■ **Brief**: All lines from the beginning of the listing through the line with "font-size: 20px ->" are to be copied word for word; the pictures are not.

■ **Information shown**:
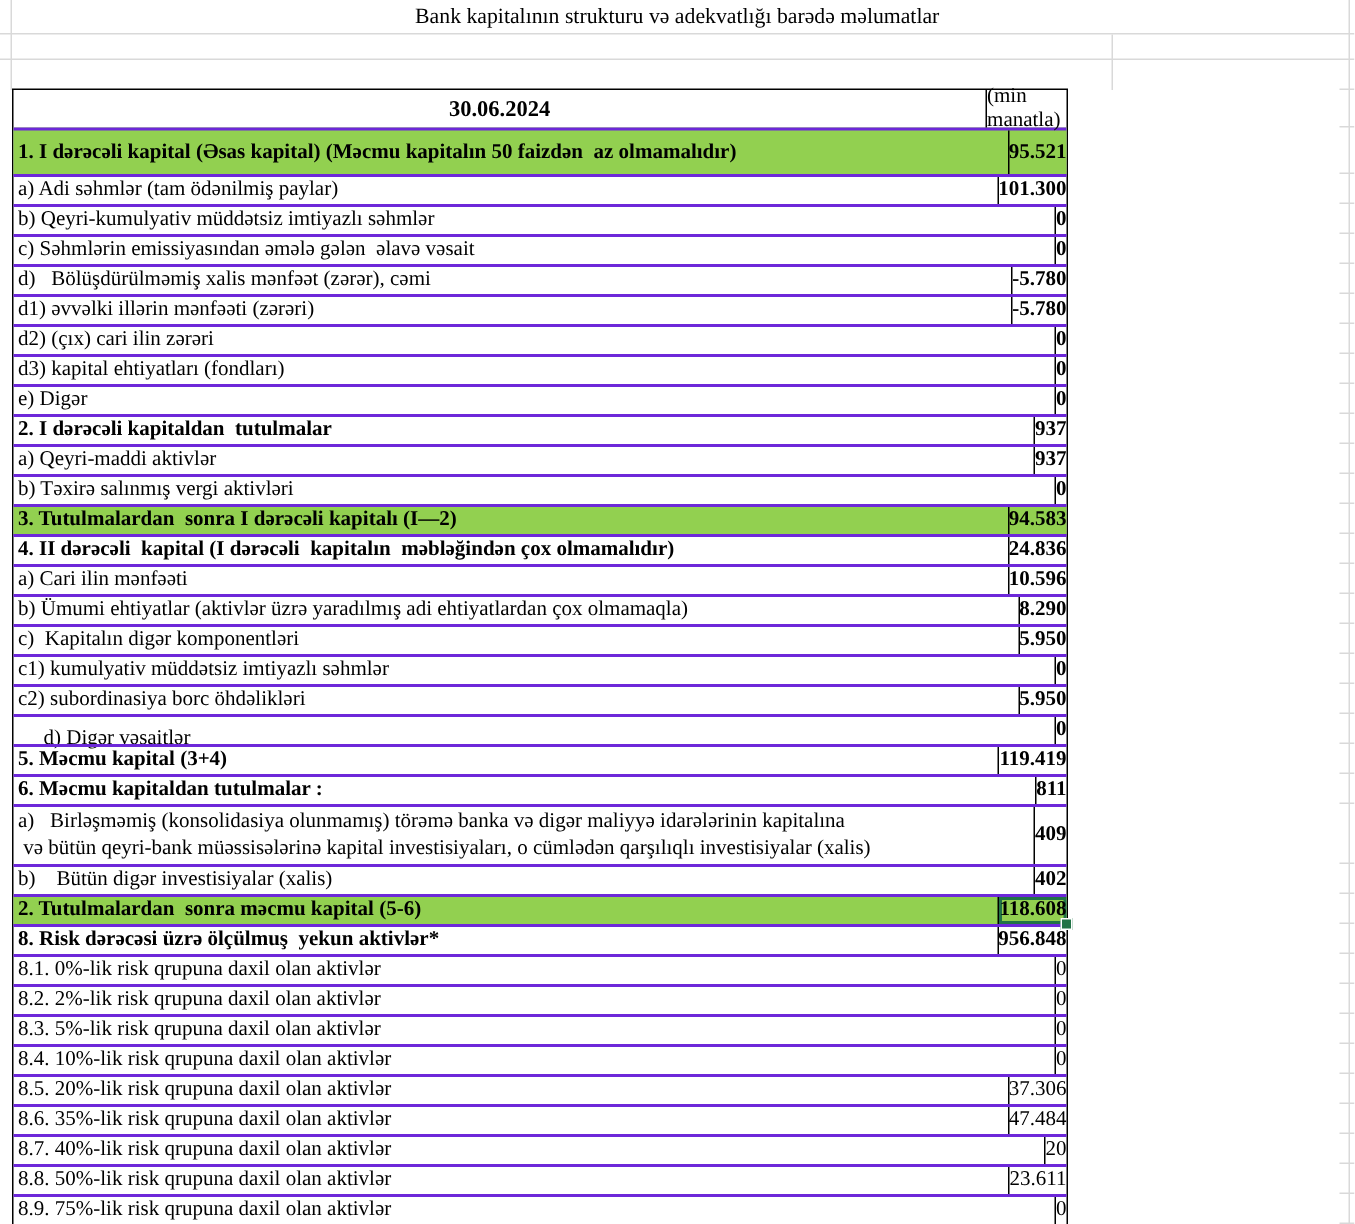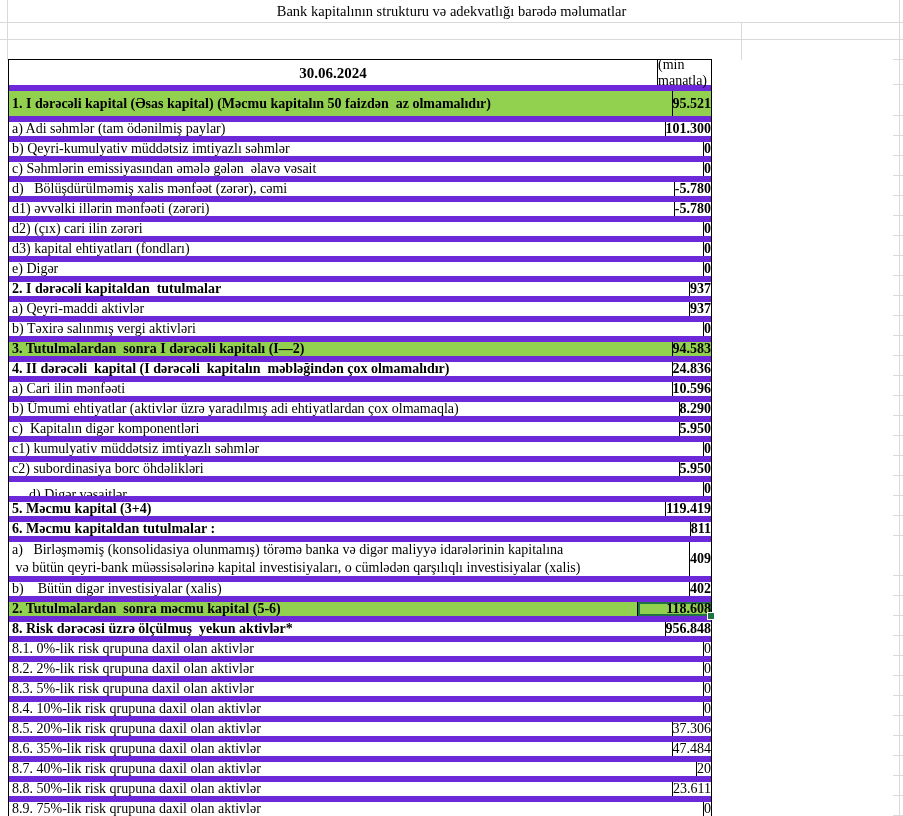"1. I dərəcəli kapital (Əsas" .row { border-top: 6px solid #6d28d9 -> 2px solid #6d28d9 }
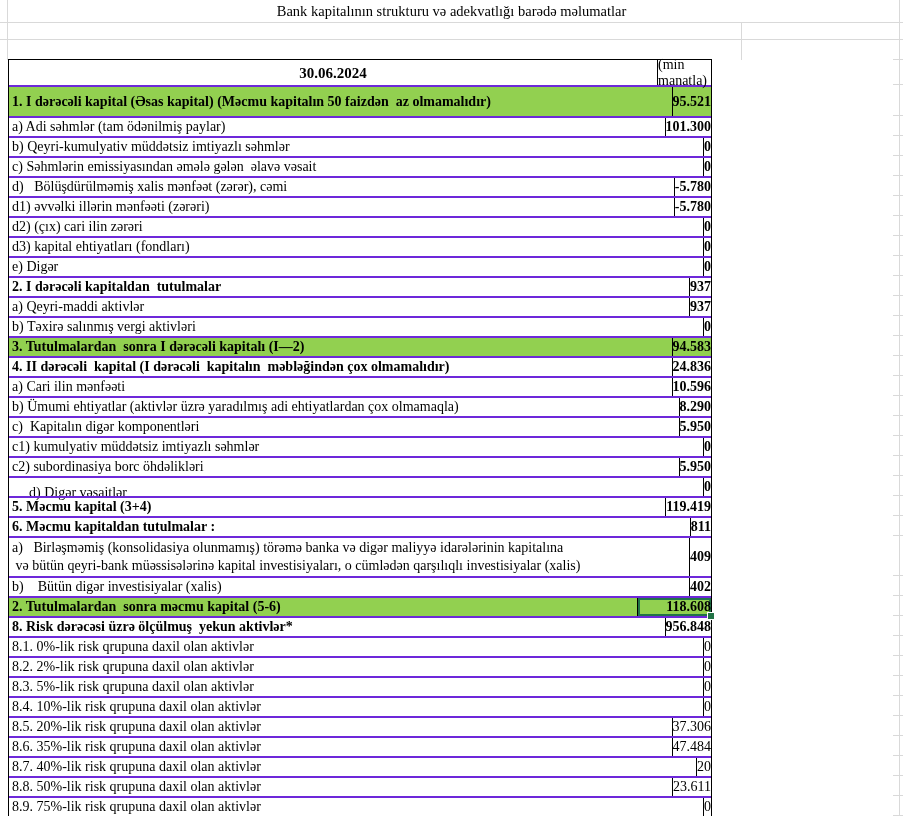"118.608" .cell.value.selected { padding-left: 28px -> none }
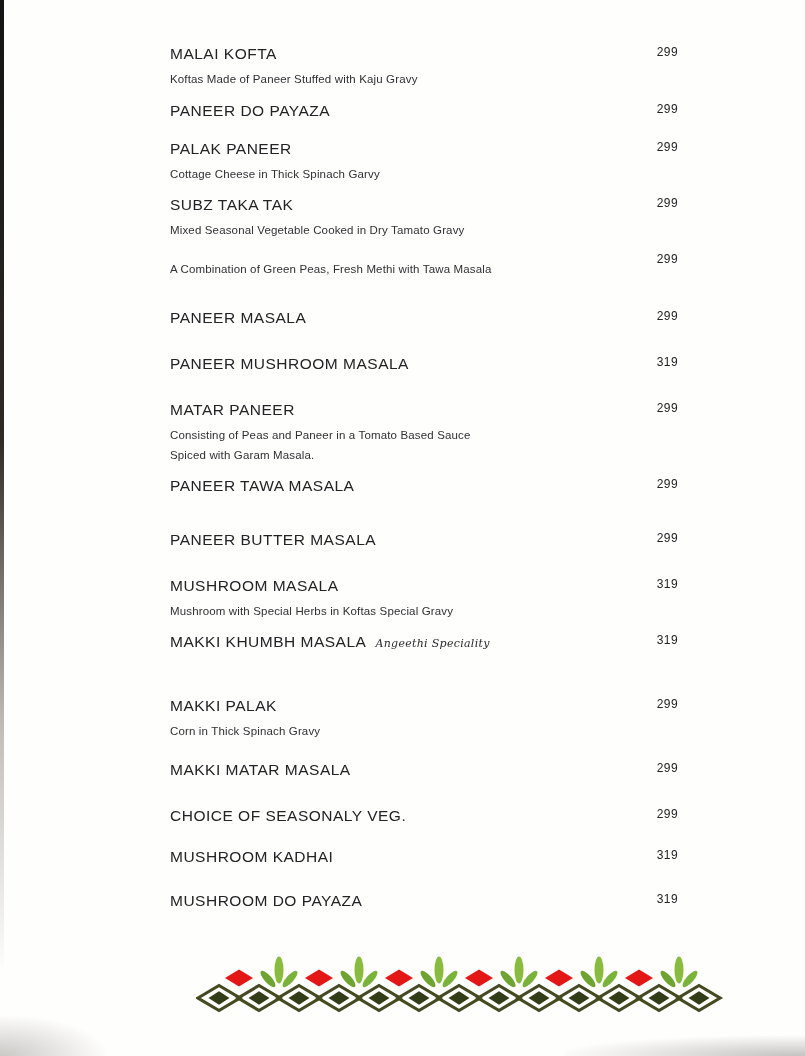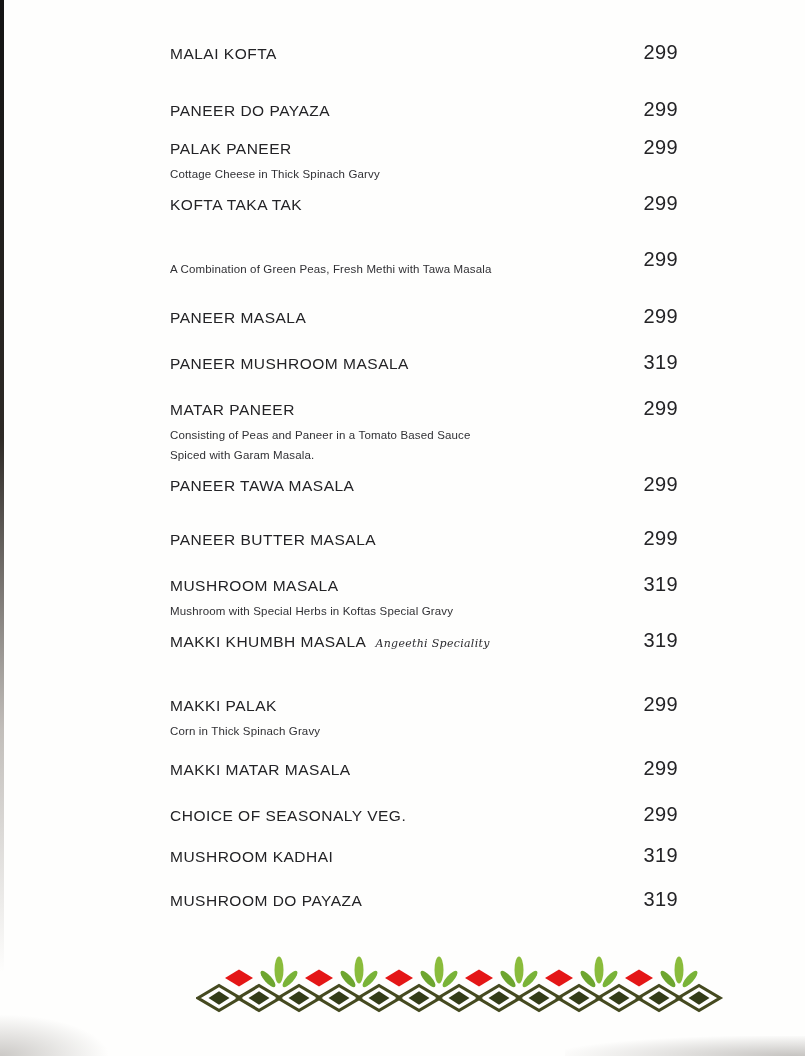"299" .price { font-size: 20px -> 12px }
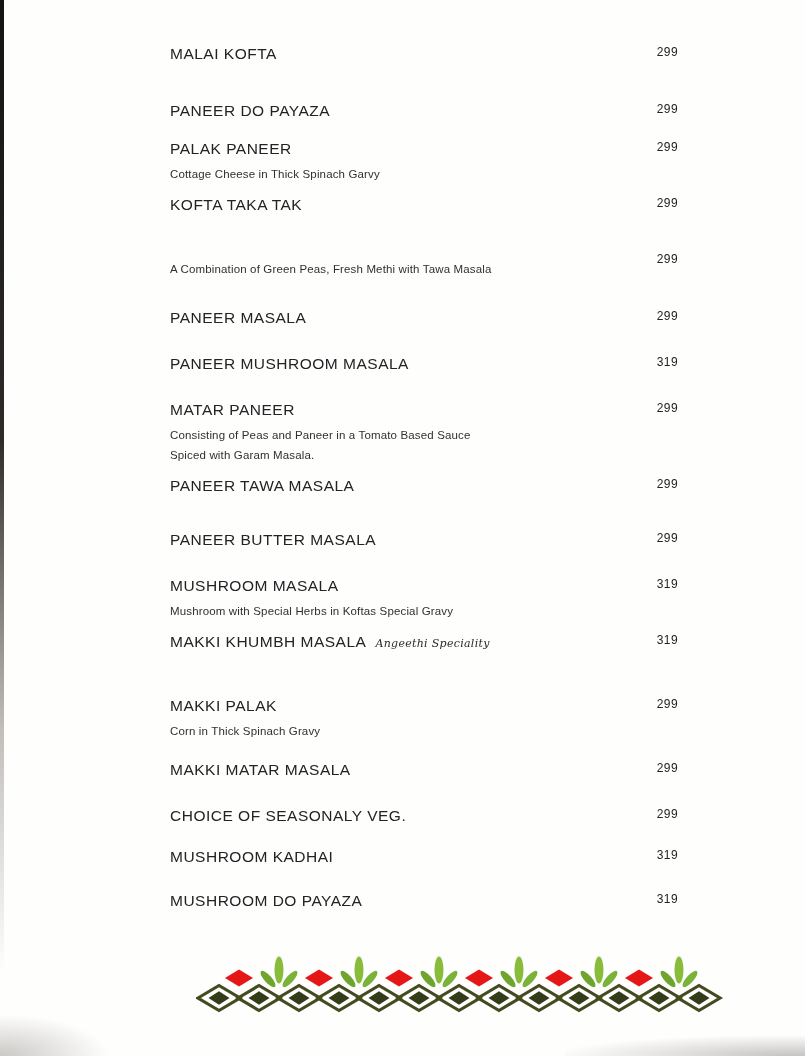"Koftas Made of Paneer Stuffed" div.desc { html: none -> <div>Koftas Made of Paneer Stuffed with Kaju Gravy</div> }
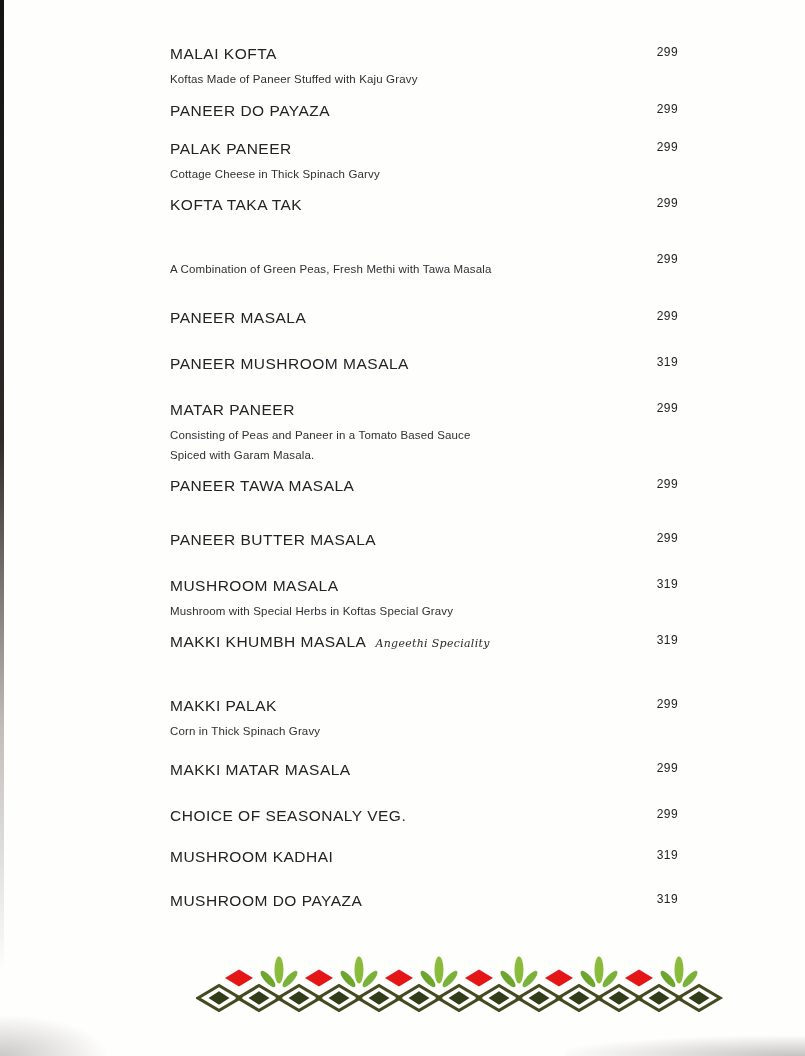"KOFTA TAKA TAK" div.name { text: KOFTA -> SUBZ }
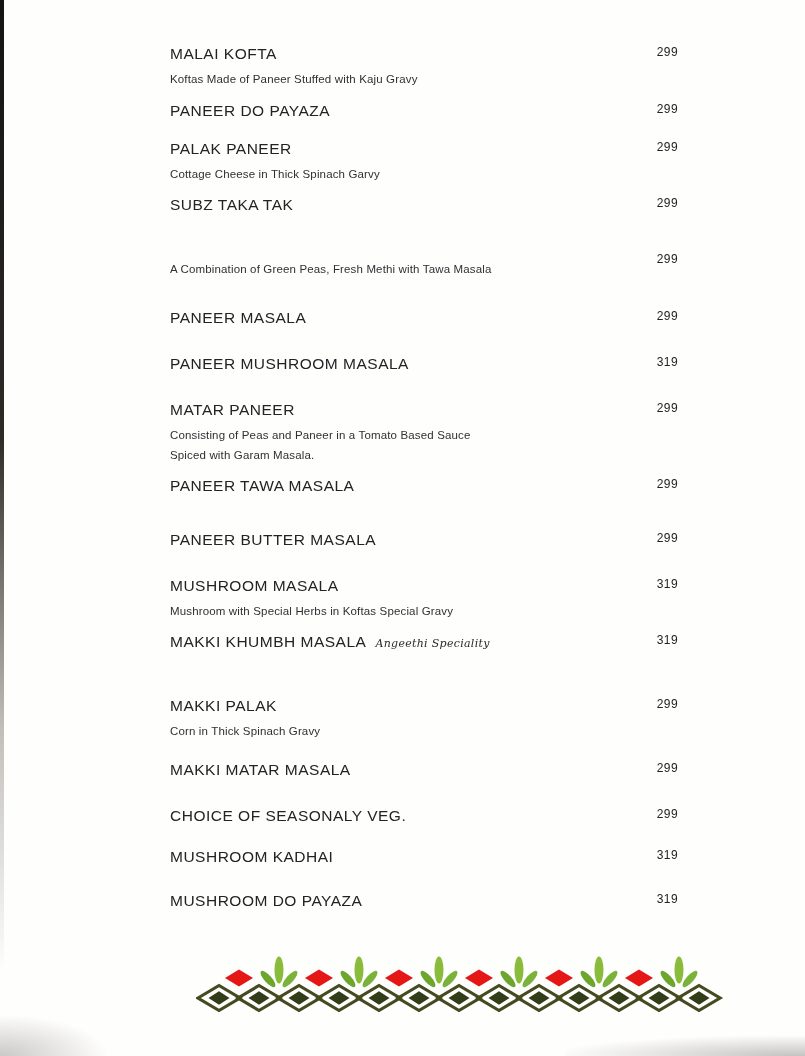"Mixed Seasonal Vegetable Cooked in" div.desc { html: none -> <div>Mixed Seasonal Vegetable Cooked in Dry Tamato Gravy</div> }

■ **Result for this exercise**:
"1. I dərəcəli kapital (Əsas" .row { border-top: 6px solid #6d28d9 -> 2px solid #6d28d9 }
"118.608" .cell.value.selected { padding-left: 28px -> none }
"299" .price { font-size: 20px -> 12px }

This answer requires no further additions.